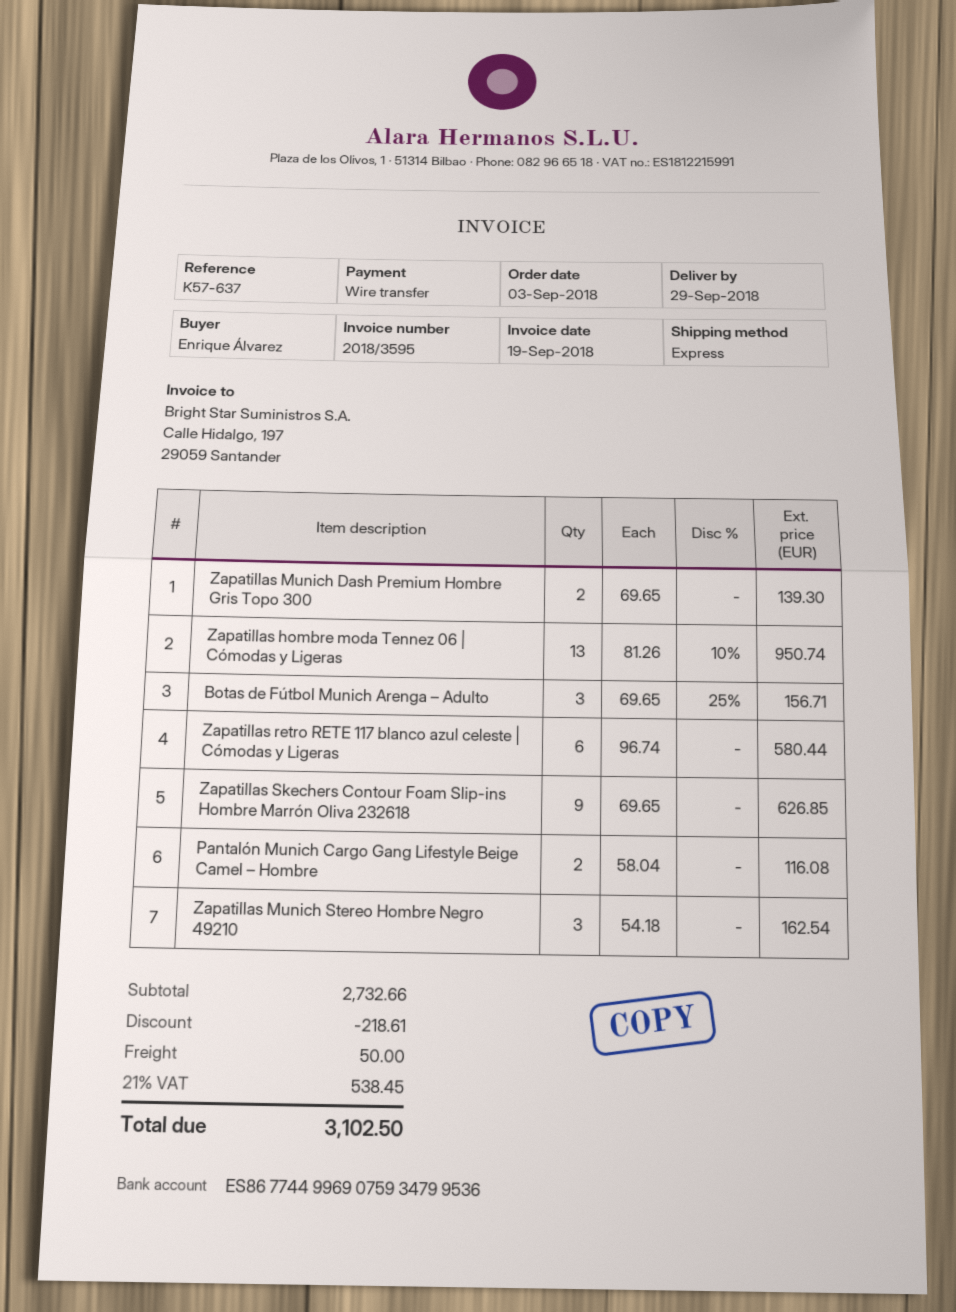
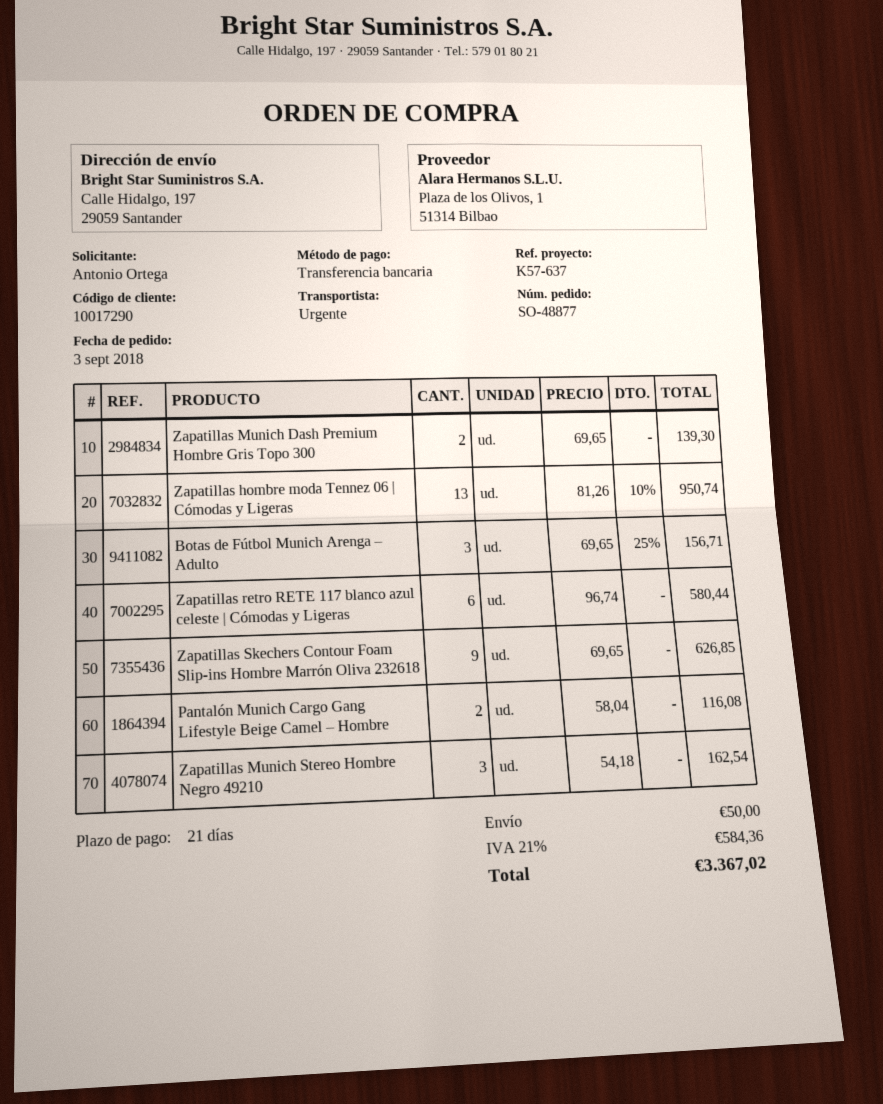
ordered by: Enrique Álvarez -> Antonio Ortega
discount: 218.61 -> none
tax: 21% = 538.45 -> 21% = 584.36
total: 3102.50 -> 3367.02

* * *

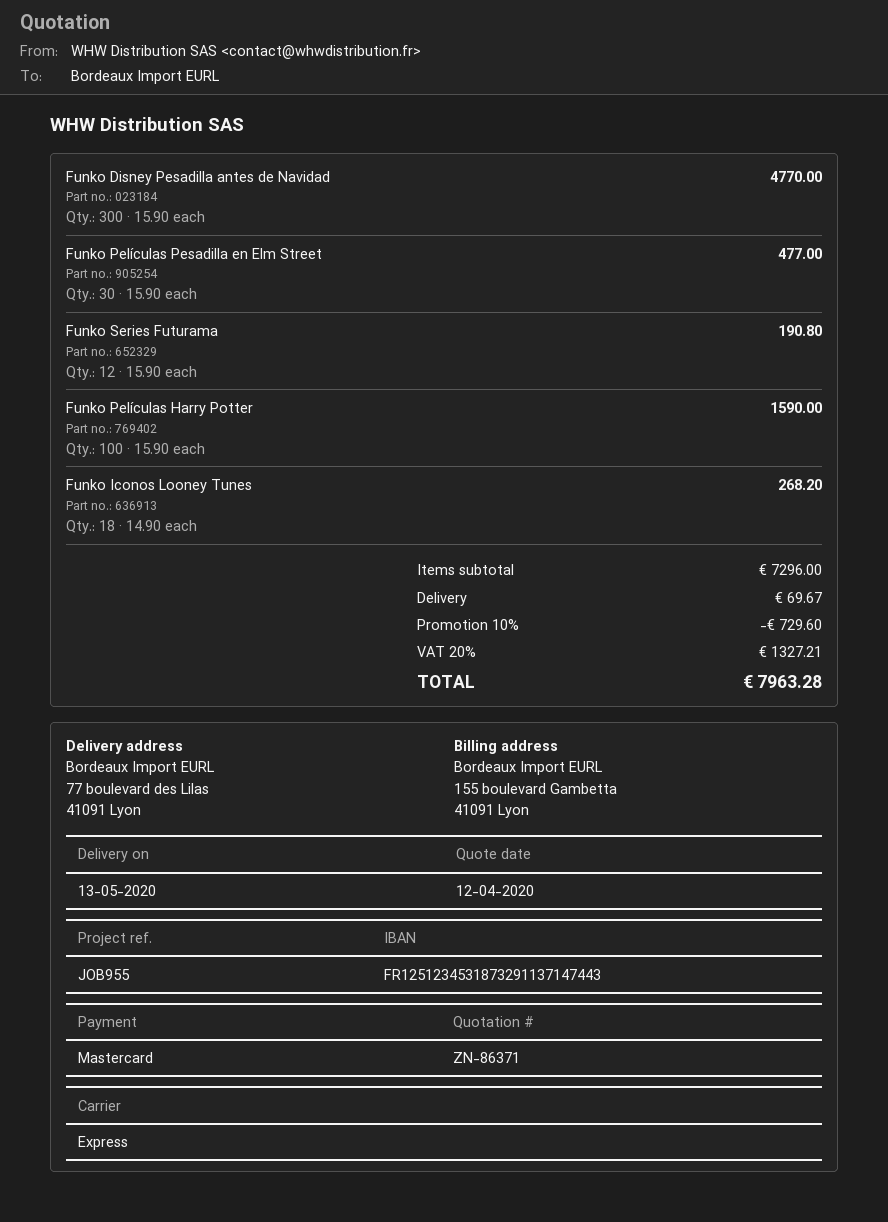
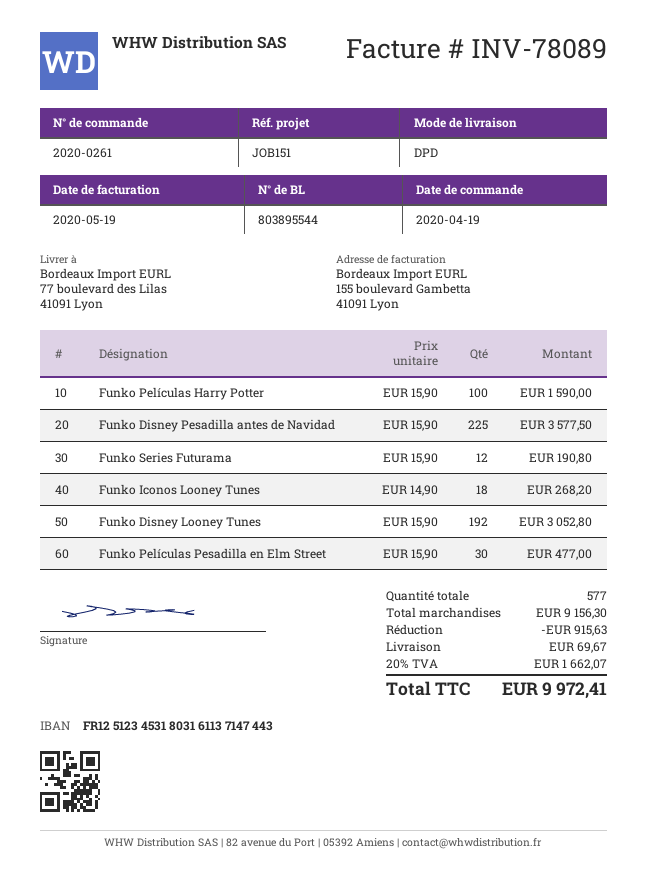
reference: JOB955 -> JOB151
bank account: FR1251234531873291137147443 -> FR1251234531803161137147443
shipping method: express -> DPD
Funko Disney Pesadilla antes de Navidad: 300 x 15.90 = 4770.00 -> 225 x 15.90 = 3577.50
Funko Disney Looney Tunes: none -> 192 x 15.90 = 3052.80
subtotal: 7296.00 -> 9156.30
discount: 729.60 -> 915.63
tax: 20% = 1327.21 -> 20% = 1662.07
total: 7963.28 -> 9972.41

● Instructions to follow: Beginning with the line containing "ordered by: Enrique Álvarez -> Antonio Ortega" and ending with the line containing "total: 3102.50 -> 3367.02", extract those lines exactly from the listing above, and only those.

● Solution for this problem:
ordered by: Enrique Álvarez -> Antonio Ortega
discount: 218.61 -> none
tax: 21% = 538.45 -> 21% = 584.36
total: 3102.50 -> 3367.02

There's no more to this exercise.